### Instructions to follow
Once the images are set aside, return every entry exactly.

### Listed records
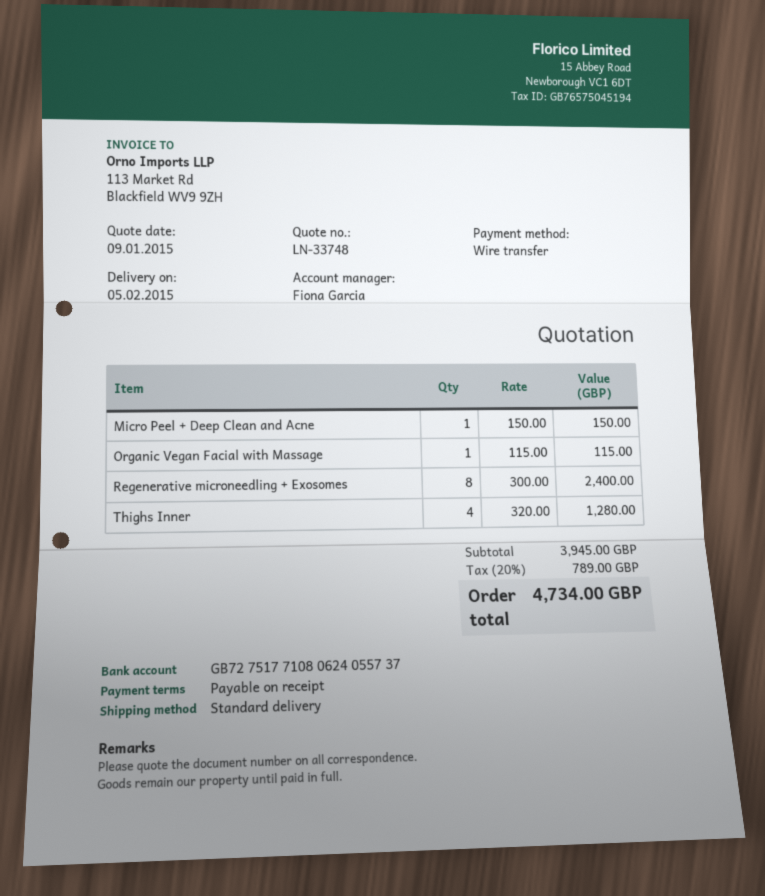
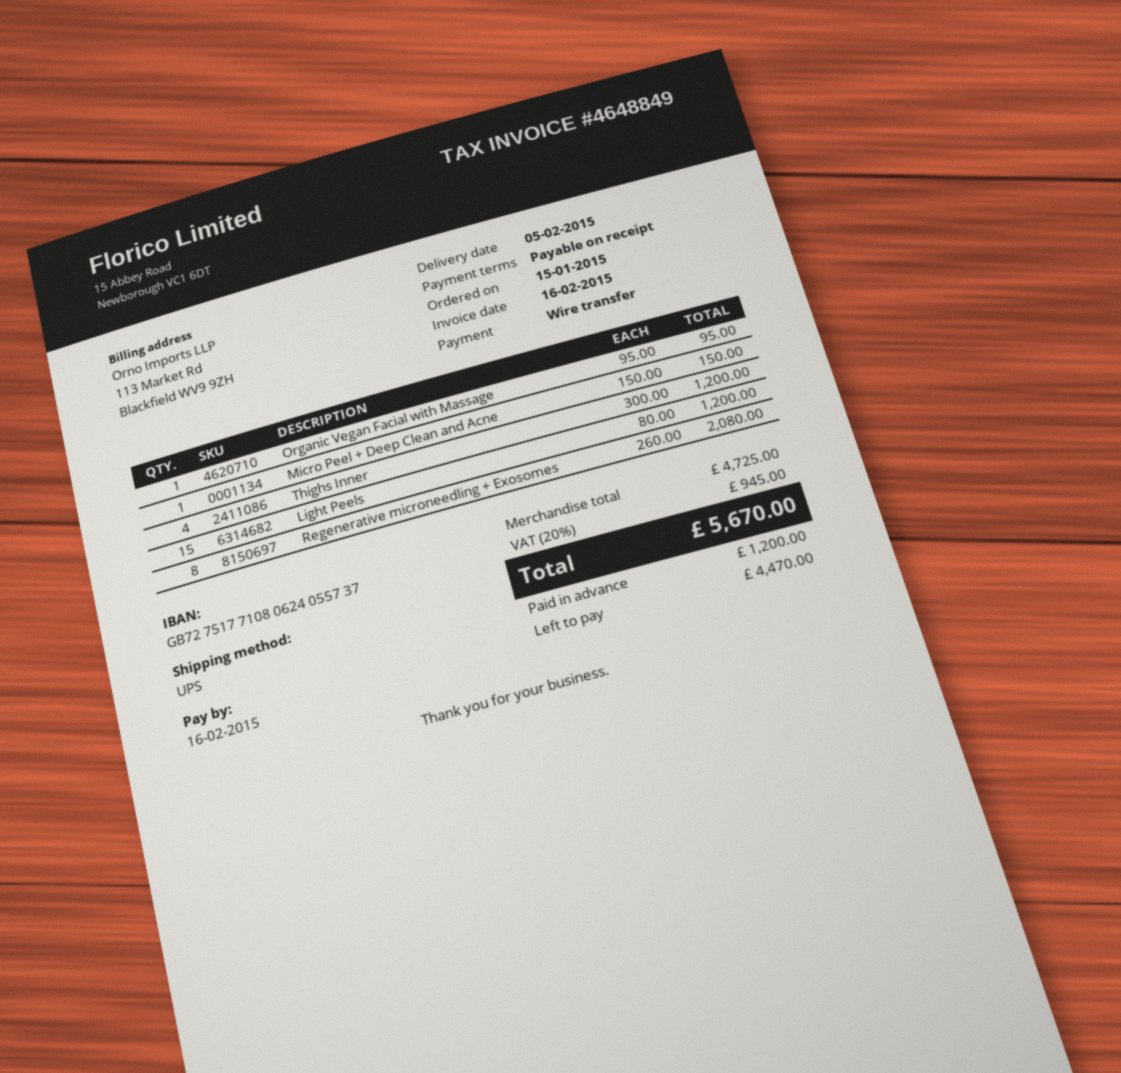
shipping method: standard -> UPS
Organic Vegan Facial with Massage: 1 x 115.00 = 115.00 -> 1 x 95.00 = 95.00
Regenerative microneedling + Exosomes: 8 x 300.00 = 2400.00 -> 8 x 260.00 = 2080.00
Thighs Inner: 4 x 320.00 = 1280.00 -> 4 x 300.00 = 1200.00
Light Peels: none -> 15 x 80.00 = 1200.00
subtotal: 3945.00 -> 4725.00
tax: 20% = 789.00 -> 20% = 945.00
total: 4734.00 -> 5670.00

### Response to this task
shipping method: standard -> UPS
Organic Vegan Facial with Massage: 1 x 115.00 = 115.00 -> 1 x 95.00 = 95.00
Regenerative microneedling + Exosomes: 8 x 300.00 = 2400.00 -> 8 x 260.00 = 2080.00
Thighs Inner: 4 x 320.00 = 1280.00 -> 4 x 300.00 = 1200.00
Light Peels: none -> 15 x 80.00 = 1200.00
subtotal: 3945.00 -> 4725.00
tax: 20% = 789.00 -> 20% = 945.00
total: 4734.00 -> 5670.00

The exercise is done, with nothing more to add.